Sunday, August 17, 2008

What everyone should know about polls

If a candidate's lead in a poll is within the margin of error, that does not mean that it is meaningful to say that the candidates are "in a statistical dead heat". As Kevin Drum once explained:

...what we're really interested in is the probability that the difference is greater than zero — in other words, that one candidate is genuinely ahead of the other. But this probability isn't a cutoff, it's a continuum: the bigger the lead, the more likely that someone is ahead and that the result isn't just a polling fluke. So instead of lazily reporting any result within the MOE as a "tie," which is statistically wrong anyway, it would be more informative to just go ahead and tell us how probable it is that a candidate is really ahead. As a service to humanity, here's a table that tells you:
So, for example, if the margin of error for a poll was 5%, and Candidate A had a lead of 3%, then that means that the probability of Candidate A really being in the lead is 73%. To say that the candidates are in a "statistical tie" or "statistical dead heat" makes you think that there is an equal chance that either candidate could be in the lead--which is wrong.

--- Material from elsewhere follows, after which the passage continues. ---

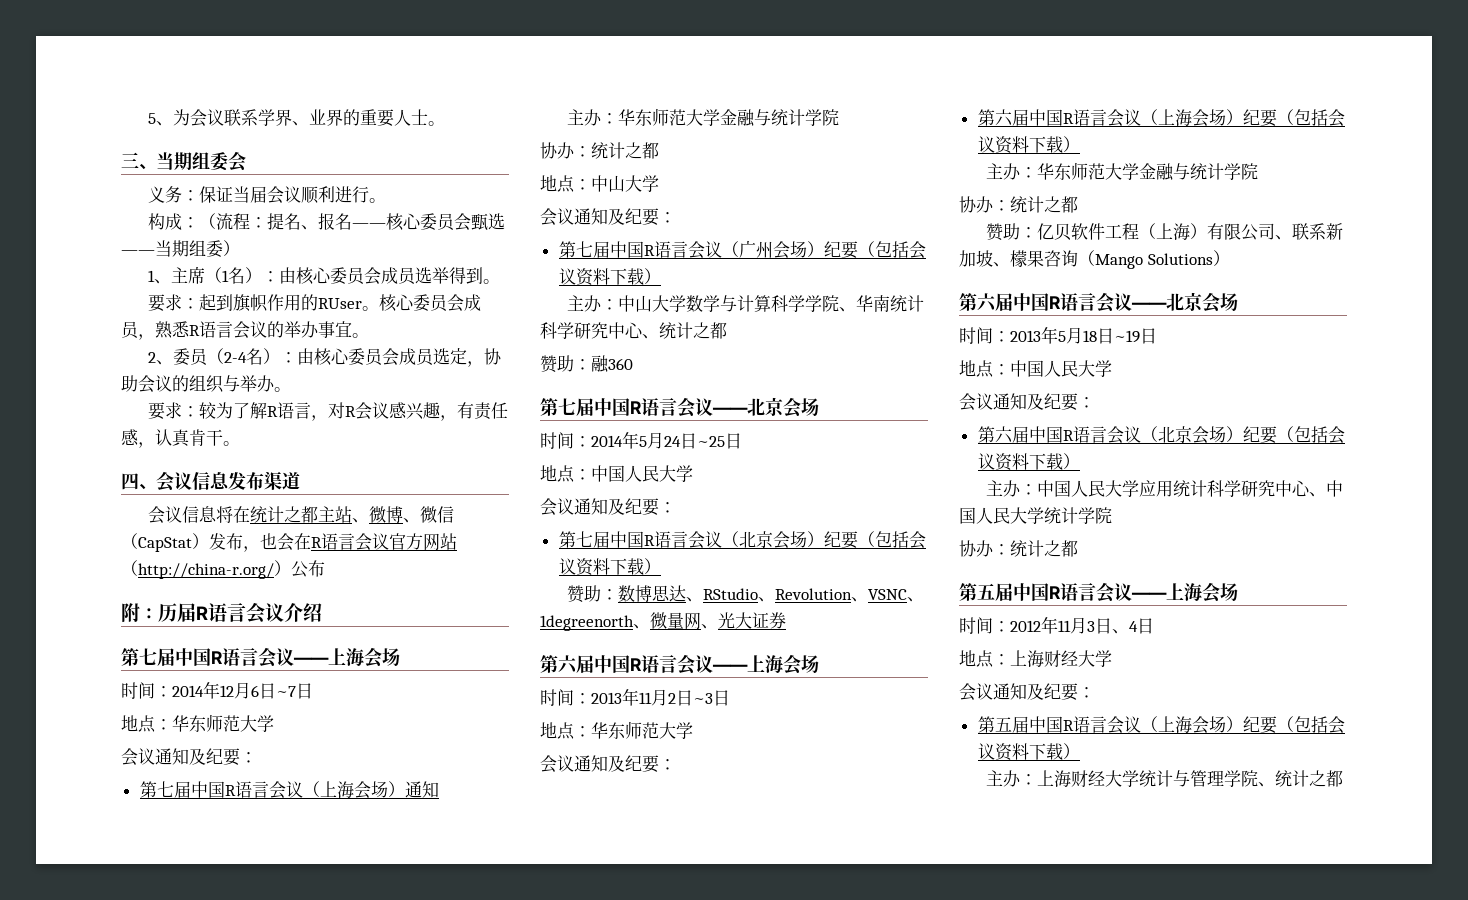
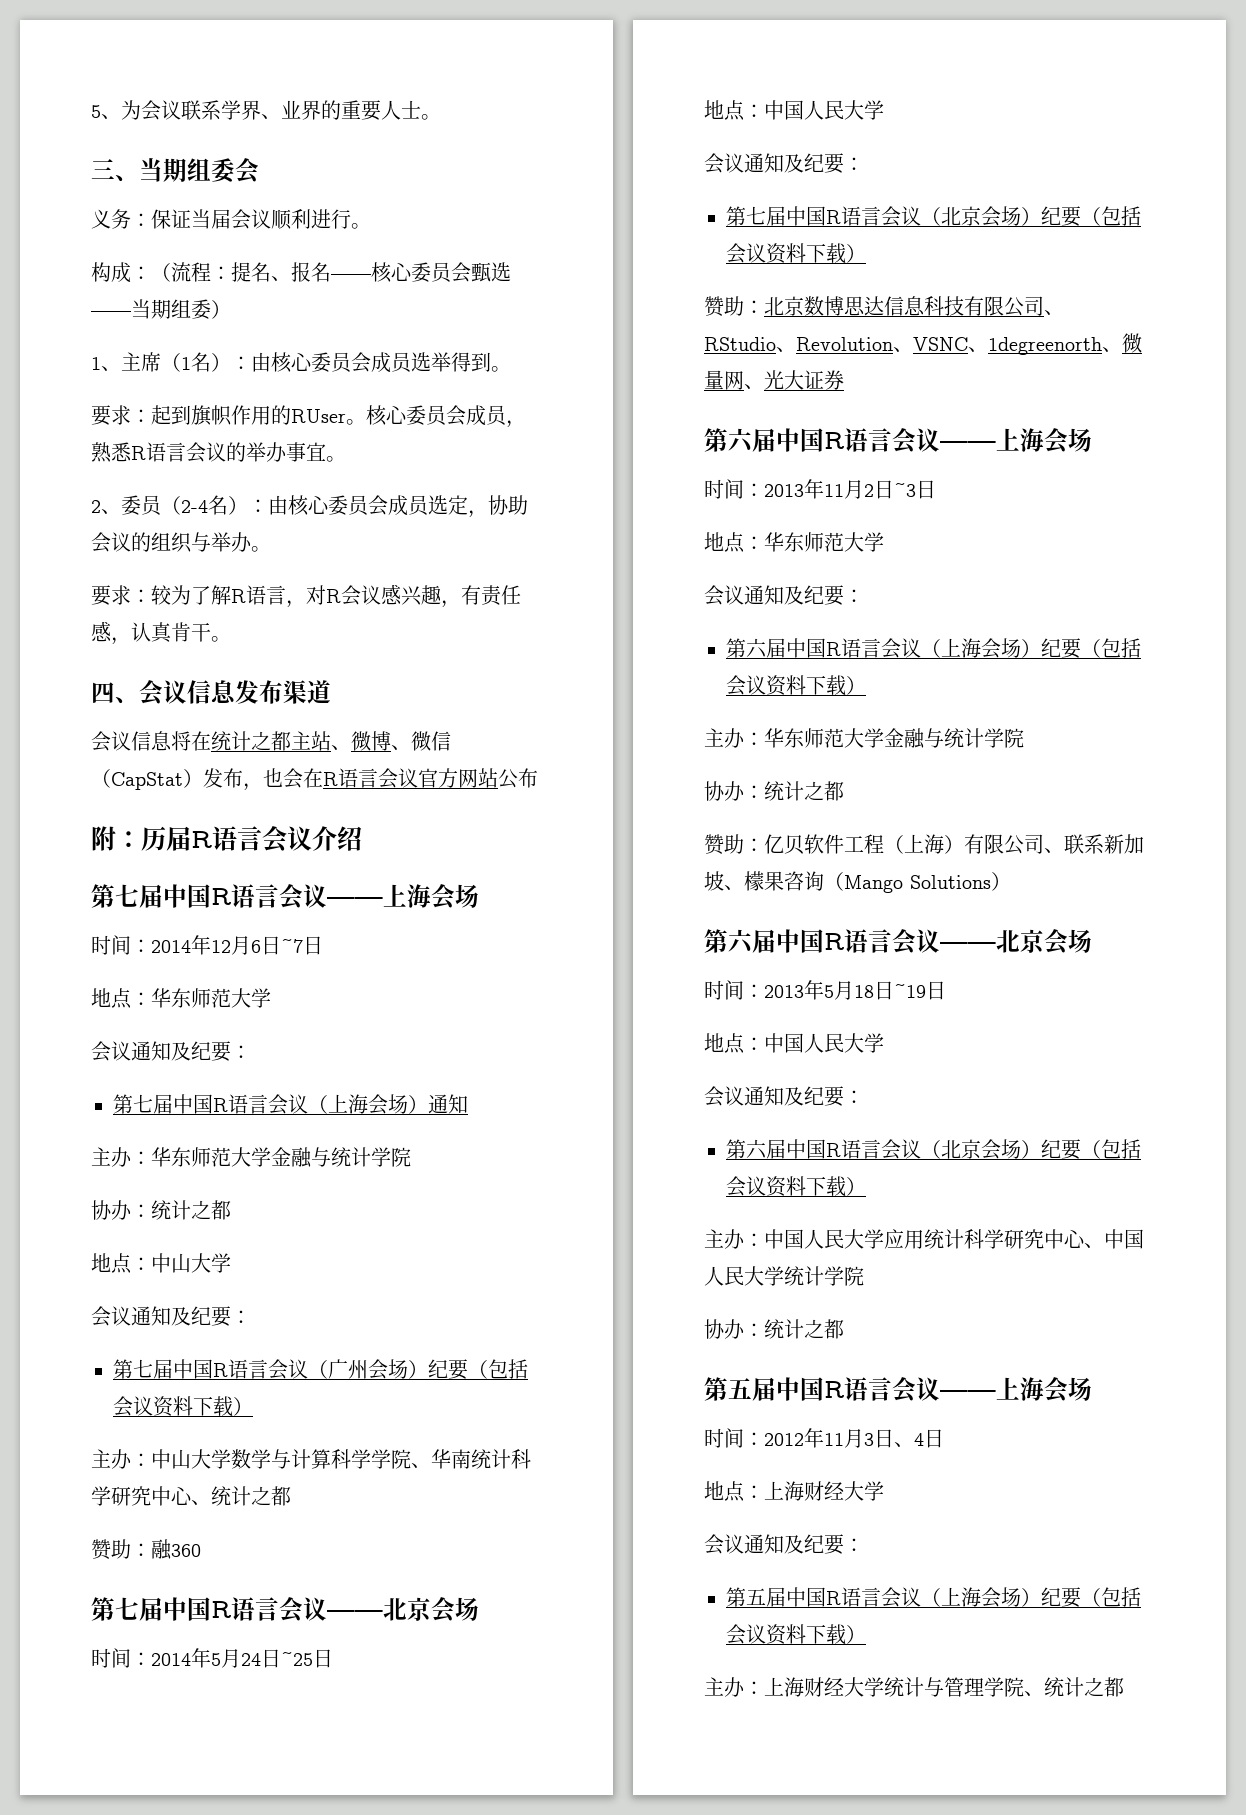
[121,560,291,579] （http://china-r.org/） -> (498, 778) none
(618, 594) none -> [764,296,804,316] 北京
(686, 593) none -> [884,296,1044,317] 信息科技有限公司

The moral of the story: when you see Obama ahead in a poll, but the lead is still within the poll's margin of error, don't worry--it's still likely that Obama really is ahead.

2 comments:

Alex said...

Ahh! Okay, of course I'll get disagreeable here. I disagree, apparently with what Kevin Drum says. I *don't* think it's interesting to ask the probability that a candidate is in the lead. Take a hypothetical scenario where we had 100% confidence via our polling methods (we polled everyone) that a candidate was in the lead by 10 votes. This would not be interesting, because people's intended votes change over time, new voters come in and leave, etc. In fact, I would still easily call this a dead heat, for this reason.
The margin of error does not, as far as I know, capture the likelihood of correctness of a given person-poll. All it reflects is the discrepancy between what we would get from sampling some small fraction of people, and asking everyone, assuming we sample with uniform probability.

So this means that the values in your table aren't inherently that interesting to me. They tell me the likelihood that a candidate is at least one vote ahead of the other candidate. What I'd really need for a good picture of the situation is a 3d table, where I see the likelihood that the candidate is at least one vote ahead, at least two votes ahead, etc. Of course, this could be computed, and I can have some reasonable intuition for what it would look like from your table. But it wouldn't be that much better intuition than what I get from the margin of error.

David Morris said...

Hah! You're intense.

I think Drum's main concern was clearing up the wrong idea that most people have (myself included before I read the post), which is that a "statistical dead heat" of 52%-48% with a 5% MOE should be considered the same as a 50%-50% tie.

Of course, if someone busted out with a 3D representation of the latest Pew survey, that would be awesome. And certainly one would think they could be doing something along these lines with Flash in web articles already.